[TASK MATERIAL]

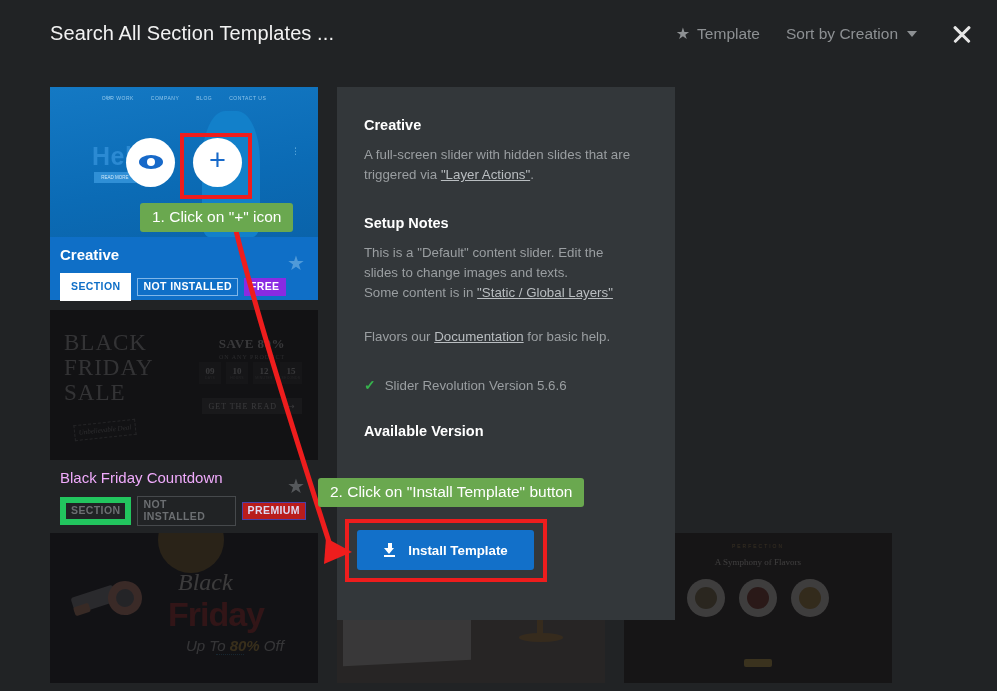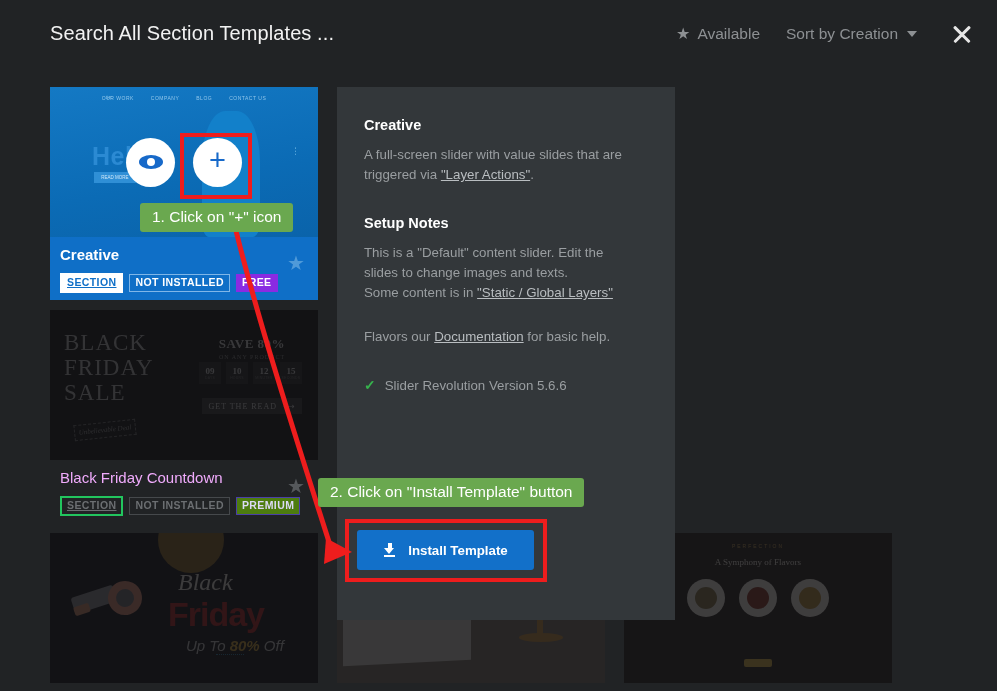"Available" span.fav-label { text: Available -> Template }
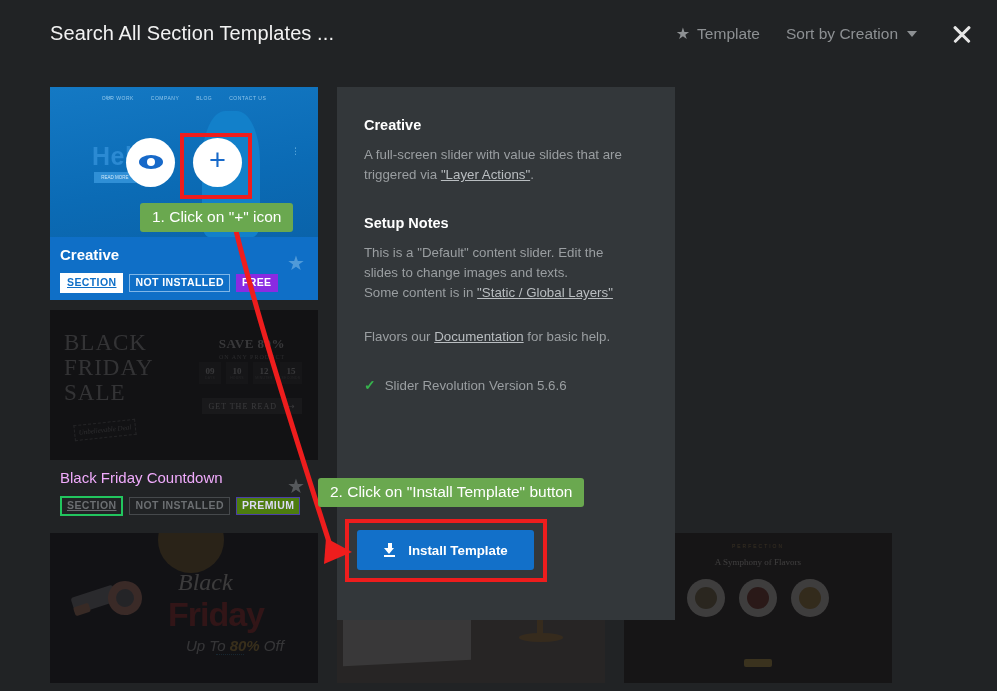"A full-screen slider with value" span { text: value -> hidden }
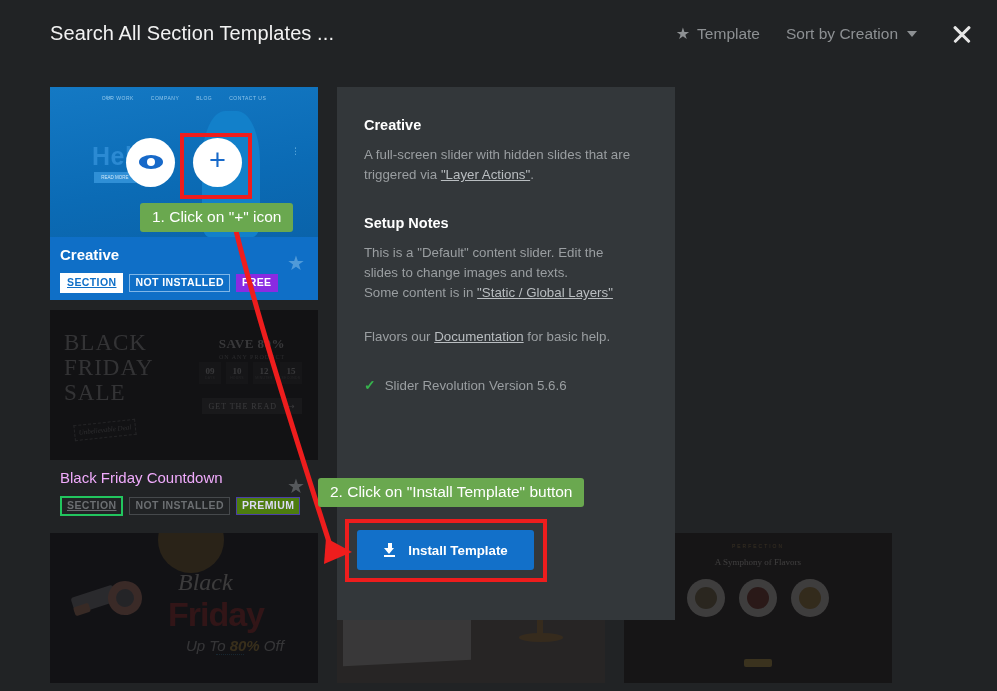"SECTION" .badge-section { border: 2px solid #22c55e -> 6px solid #22c55e; text-decoration: underline -> none }
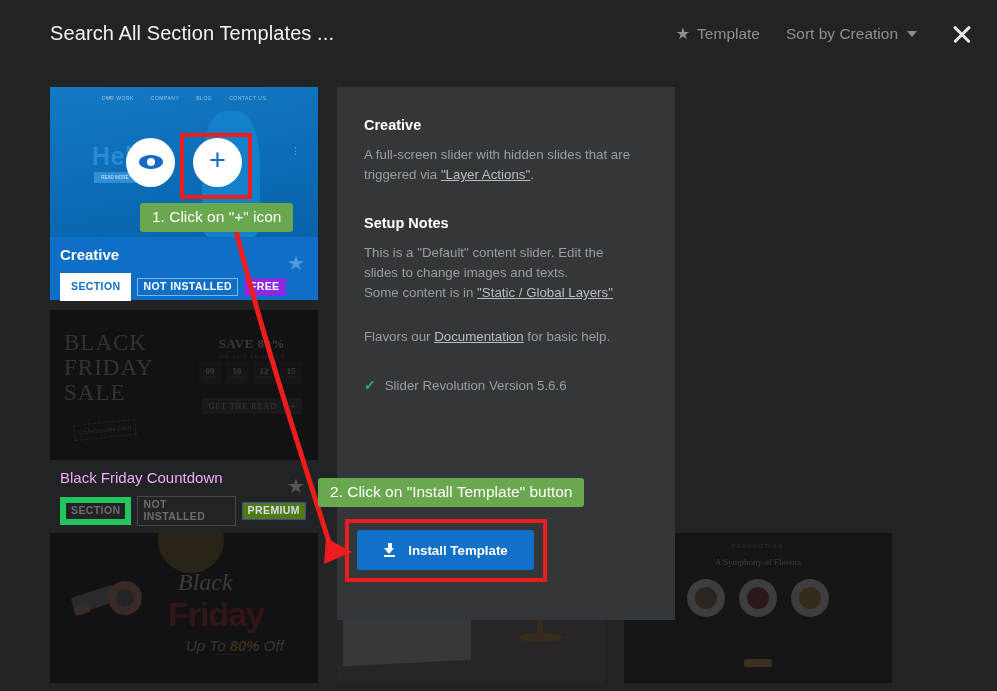"Available Version" div.d-h { html: none -> <div>Available Version</div> }
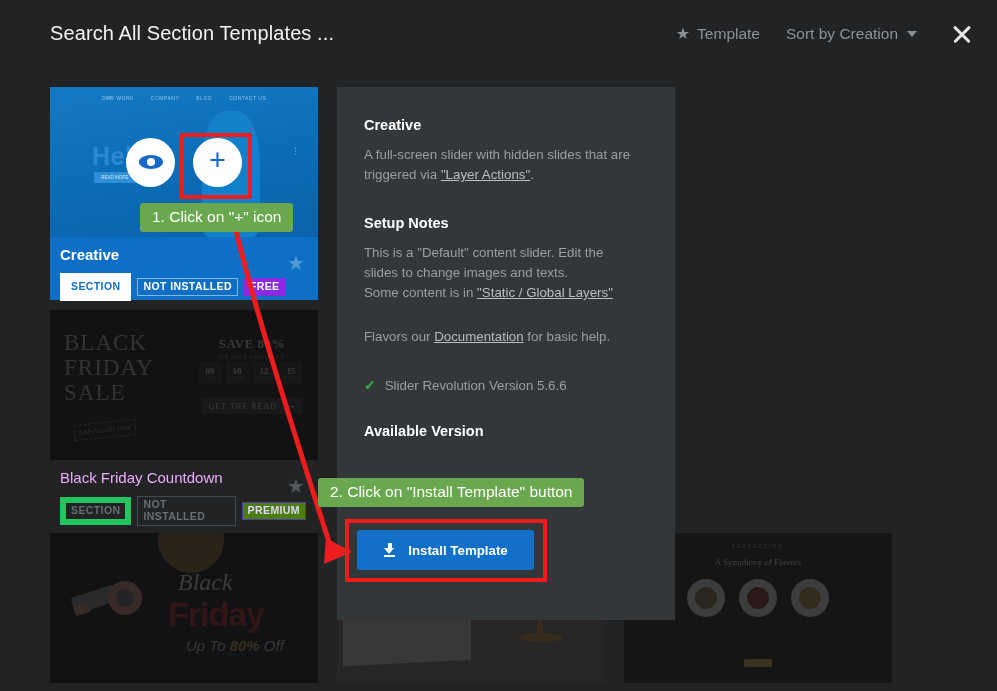"PREMIUM" .badge-premium { background: #4d7c0f -> #b91c1c }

[/TASK MATERIAL]

YOUR OBJECTIVE »
Write out exactly the lines from the line containing "border: 2px solid" through the last line of the listing above, please, and leave out any pictures.

TASK RESULT »
"SECTION" .badge-section { border: 2px solid #22c55e -> 6px solid #22c55e; text-decoration: underline -> none }
"Available Version" div.d-h { html: none -> <div>Available Version</div> }
"PREMIUM" .badge-premium { background: #4d7c0f -> #b91c1c }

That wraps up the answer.